Stripped in a flamedance, the bluff backing our houses
quivered in wet-black skin. A shawl of haze tugged tight
around the starkness. We could have choked on August.
Smoke thick in our throats, nearly naked as the earth,
we played bare feet over the heat caught in asphalt.
Could we, green girls, have prepared for this? Yesterday,
we played in sand-carpeted caves. The store we built
sold broken bits of ice plant, empty snail shells, leaves.
Our school’s walls were open sky. We reeled in wonder
from the hills, oblivious to the beckoning
crescendo and to our parent’s hushed communion.
When our bluff swayed into the undulation, we ran
into the still streets of our suburb, feet burning
against a fury that we did not know was change.
Camille Dungy, "First Fire" from What to Eat, What to Drink, What to Leave for Poison. Copyright 2006 Camille Dungy. Reprinted by permission of Red Hen Press.

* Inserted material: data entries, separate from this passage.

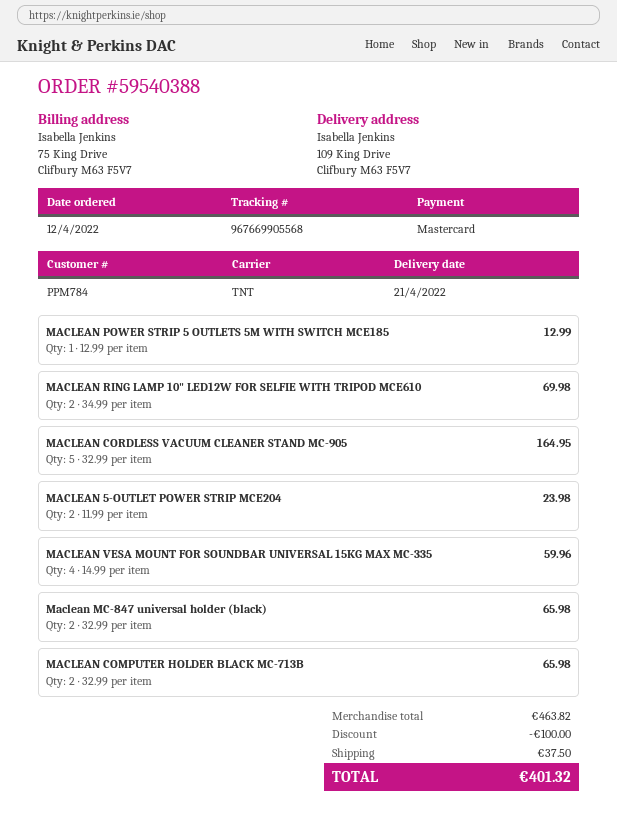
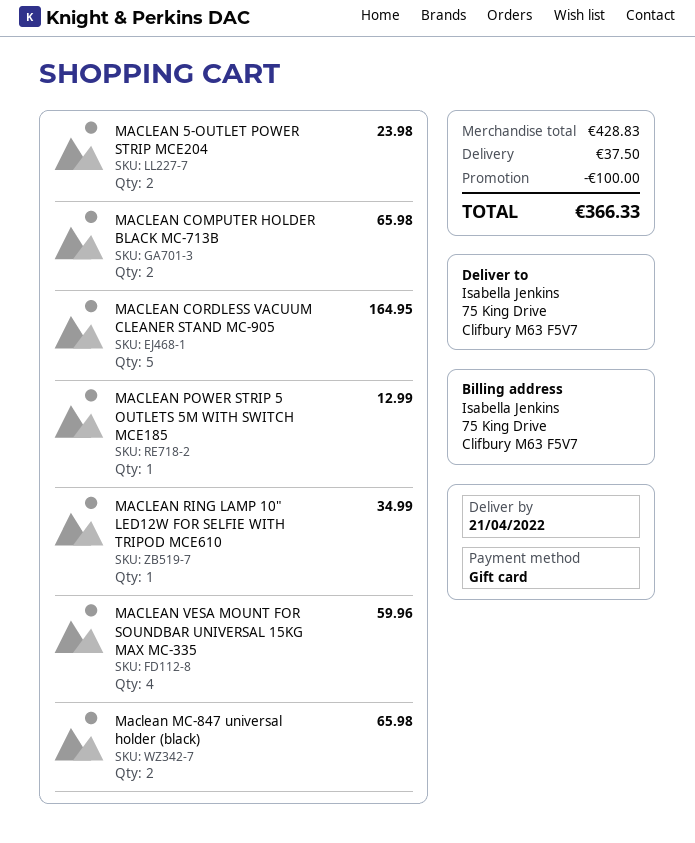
payment method: Mastercard -> gift card
ship to: 109 King Drive, Clifbury M63 F5V7 -> 75 King Drive, Clifbury M63 F5V7
MACLEAN RING LAMP 10" LED12W FOR SELFIE WITH TRIPOD MCE610: 2 for 69.98 -> 1 for 34.99
subtotal: 463.82 -> 428.83
total: 401.32 -> 366.33

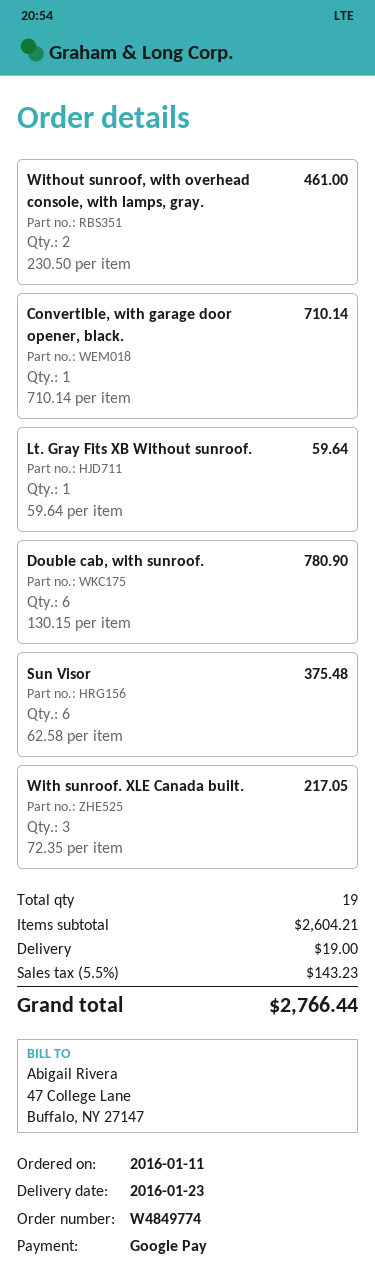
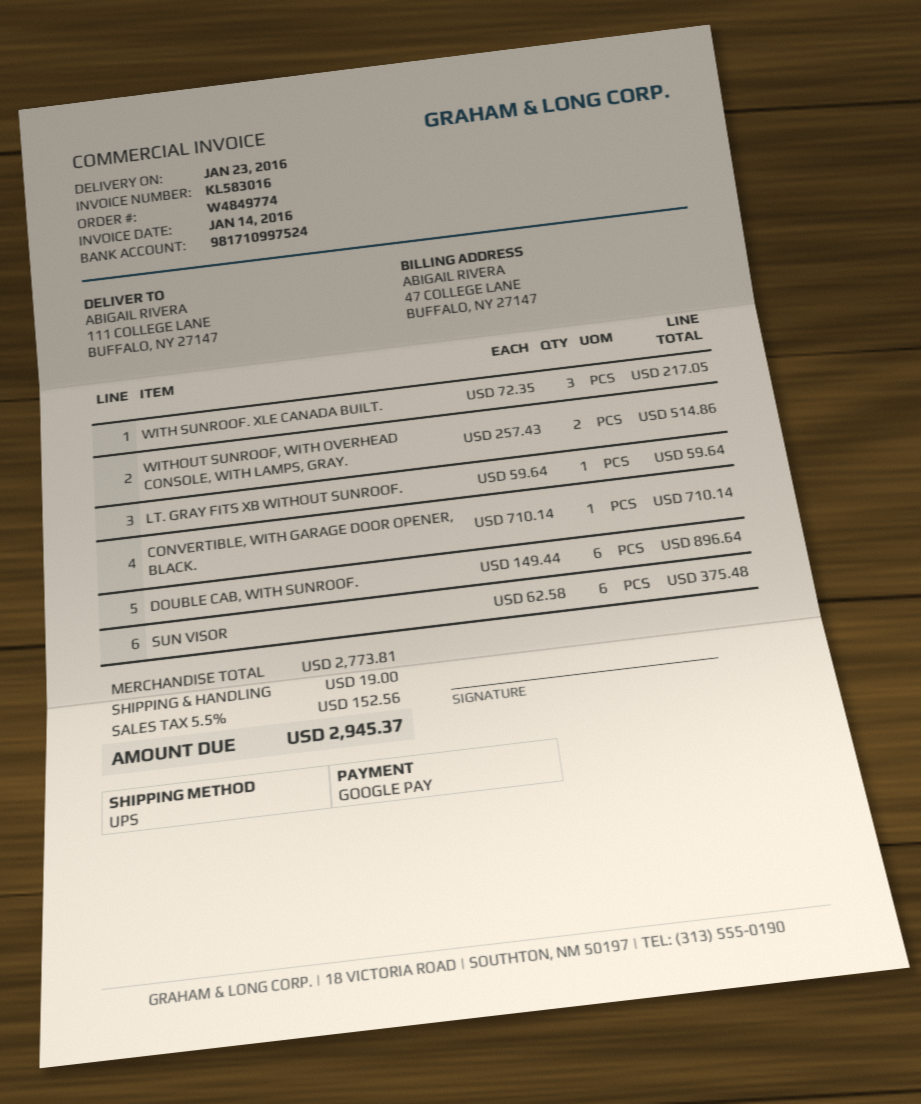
Without sunroof, with overhead console, with lamps, gray.: 2 x 230.50 = 461.00 -> 2 x 257.43 = 514.86
Double cab, with sunroof.: 6 x 130.15 = 780.90 -> 6 x 149.44 = 896.64
subtotal: 2604.21 -> 2773.81
tax: 5.5% = 143.23 -> 5.5% = 152.56
total: 2766.44 -> 2945.37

Source: What to Eat, What to Drink, What to Leave for Poison (
Red Hen Press
, 2006)
Poet and editor Camille T. Dungy was born in Denver but moved often as her father, an academic physician, taught at many different medical schools across the country. She received a BA from Stanford University and an MFA from the University of North Carolina, Greensboro.
Dungy’s full-length poetry publications include Suck on the Marrow (2010) and the sonnet collection What to Eat, What to Drink, What to Leave for Poison . . .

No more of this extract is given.